--- Record excerpts Enclosed Below ---

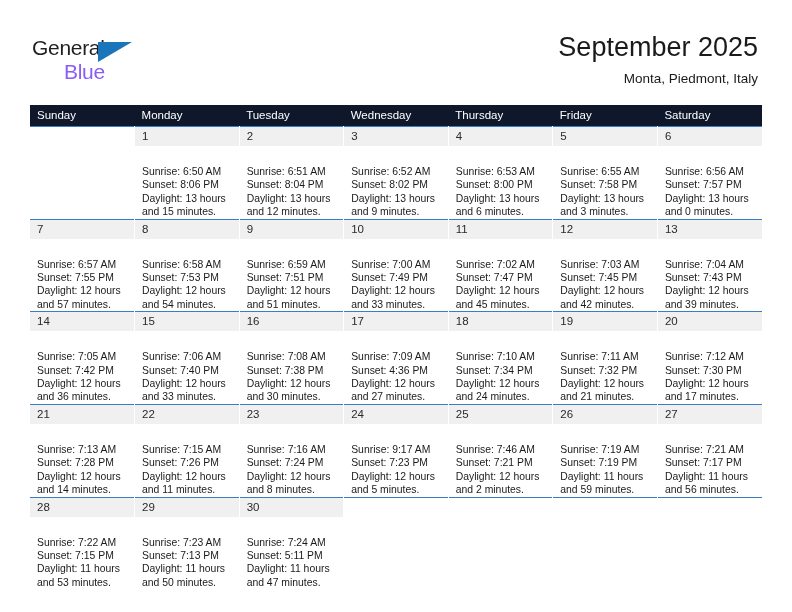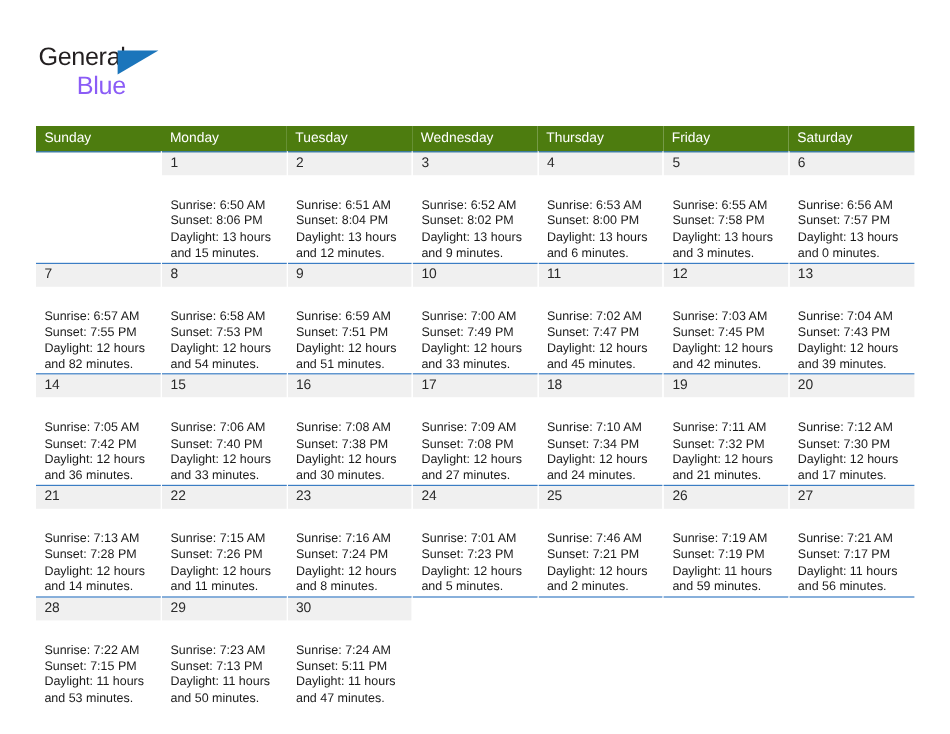--- a/index.html
+++ b/index.html
@@ -88,21 +88,21 @@
   
   .cal {
     position: absolute;
     left: 30px;
     top: 105px;
     width: 732px;
     border-collapse: collapse;
     table-layout: fixed;
   }
   .cal th {
-    background: #4d7c0f;
+    background: #0f172a;
     color: #ffffff;
     font-size: 11.5px;
     font-weight: normal;
     text-align: left;
     padding: 4px 0 5px 7px;
     height: 12px;
     border: none;
   }
   .cal td {
     vertical-align: top;
@@ -140,20 +140,24 @@
 <div class="page">
 
   <div class="top">
 
     <div class="logo">
       <span class="logo-general">General</span>
       <span class="logo-tri"></span>
       <span class="logo-blue">Blue</span>
     </div>
 
+    <div class="title-wrap">
+      <div class="cal-title">September 2025</div>
+      <div class="cal-subtitle">Monta, Piedmont, Italy</div>
+    </div>
 
   </div>
 
   <table class="cal">
     <thead>
       <tr>
         <th>Sunday</th>
         <th>Monday</th>
         <th>Tuesday</th>
         <th>Wednesday</th>
@@ -228,21 +232,21 @@
             </div>
           </td>
         </tr>
         <tr>
           <td>
             <div class="daynum">7</div>
             <div class="details">
               <div>Sunrise: 6:57 AM</div>
               <div>Sunset: 7:55 PM</div>
               <div>Daylight: 12 hours</div>
-              <div>and 82 minutes.</div>
+              <div>and 57 minutes.</div>
             </div>
           </td>
           <td>
             <div class="daynum">8</div>
             <div class="details">
               <div>Sunrise: 6:58 AM</div>
               <div>Sunset: 7:53 PM</div>
               <div>Daylight: 12 hours</div>
               <div>and 54 minutes.</div>
             </div>
@@ -318,21 +322,21 @@
               <div>Sunrise: 7:08 AM</div>
               <div>Sunset: 7:38 PM</div>
               <div>Daylight: 12 hours</div>
               <div>and 30 minutes.</div>
             </div>
           </td>
           <td>
             <div class="daynum">17</div>
             <div class="details">
               <div>Sunrise: 7:09 AM</div>
-              <div>Sunset: 7:08 PM</div>
+              <div>Sunset: 4:36 PM</div>
               <div>Daylight: 12 hours</div>
               <div>and 27 minutes.</div>
             </div>
           </td>
           <td>
             <div class="daynum">18</div>
             <div class="details">
               <div>Sunrise: 7:10 AM</div>
               <div>Sunset: 7:34 PM</div>
               <div>Daylight: 12 hours</div>
@@ -382,21 +386,21 @@
             <div class="details">
               <div>Sunrise: 7:16 AM</div>
               <div>Sunset: 7:24 PM</div>
               <div>Daylight: 12 hours</div>
               <div>and 8 minutes.</div>
             </div>
           </td>
           <td>
             <div class="daynum">24</div>
             <div class="details">
-              <div>Sunrise: 7:01 AM</div>
+              <div>Sunrise: 9:17 AM</div>
               <div>Sunset: 7:23 PM</div>
               <div>Daylight: 12 hours</div>
               <div>and 5 minutes.</div>
             </div>
           </td>
           <td>
             <div class="daynum">25</div>
             <div class="details">
               <div>Sunrise: 7:46 AM</div>
               <div>Sunset: 7:21 PM</div>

--- End of Enclosed Record excerpts ---

Write the material above out again exactly as it reads, but don't carry over the pictures.

--- a/index.html
+++ b/index.html
@@ -88,21 +88,21 @@
   
   .cal {
     position: absolute;
     left: 30px;
     top: 105px;
     width: 732px;
     border-collapse: collapse;
     table-layout: fixed;
   }
   .cal th {
-    background: #4d7c0f;
+    background: #0f172a;
     color: #ffffff;
     font-size: 11.5px;
     font-weight: normal;
     text-align: left;
     padding: 4px 0 5px 7px;
     height: 12px;
     border: none;
   }
   .cal td {
     vertical-align: top;
@@ -140,20 +140,24 @@
 <div class="page">
 
   <div class="top">
 
     <div class="logo">
       <span class="logo-general">General</span>
       <span class="logo-tri"></span>
       <span class="logo-blue">Blue</span>
     </div>
 
+    <div class="title-wrap">
+      <div class="cal-title">September 2025</div>
+      <div class="cal-subtitle">Monta, Piedmont, Italy</div>
+    </div>
 
   </div>
 
   <table class="cal">
     <thead>
       <tr>
         <th>Sunday</th>
         <th>Monday</th>
         <th>Tuesday</th>
         <th>Wednesday</th>
@@ -228,21 +232,21 @@
             </div>
           </td>
         </tr>
         <tr>
           <td>
             <div class="daynum">7</div>
             <div class="details">
               <div>Sunrise: 6:57 AM</div>
               <div>Sunset: 7:55 PM</div>
               <div>Daylight: 12 hours</div>
-              <div>and 82 minutes.</div>
+              <div>and 57 minutes.</div>
             </div>
           </td>
           <td>
             <div class="daynum">8</div>
             <div class="details">
               <div>Sunrise: 6:58 AM</div>
               <div>Sunset: 7:53 PM</div>
               <div>Daylight: 12 hours</div>
               <div>and 54 minutes.</div>
             </div>
@@ -318,21 +322,21 @@
               <div>Sunrise: 7:08 AM</div>
               <div>Sunset: 7:38 PM</div>
               <div>Daylight: 12 hours</div>
               <div>and 30 minutes.</div>
             </div>
           </td>
           <td>
             <div class="daynum">17</div>
             <div class="details">
               <div>Sunrise: 7:09 AM</div>
-              <div>Sunset: 7:08 PM</div>
+              <div>Sunset: 4:36 PM</div>
               <div>Daylight: 12 hours</div>
               <div>and 27 minutes.</div>
             </div>
           </td>
           <td>
             <div class="daynum">18</div>
             <div class="details">
               <div>Sunrise: 7:10 AM</div>
               <div>Sunset: 7:34 PM</div>
               <div>Daylight: 12 hours</div>
@@ -382,21 +386,21 @@
             <div class="details">
               <div>Sunrise: 7:16 AM</div>
               <div>Sunset: 7:24 PM</div>
               <div>Daylight: 12 hours</div>
               <div>and 8 minutes.</div>
             </div>
           </td>
           <td>
             <div class="daynum">24</div>
             <div class="details">
-              <div>Sunrise: 7:01 AM</div>
+              <div>Sunrise: 9:17 AM</div>
               <div>Sunset: 7:23 PM</div>
               <div>Daylight: 12 hours</div>
               <div>and 5 minutes.</div>
             </div>
           </td>
           <td>
             <div class="daynum">25</div>
             <div class="details">
               <div>Sunrise: 7:46 AM</div>
               <div>Sunset: 7:21 PM</div>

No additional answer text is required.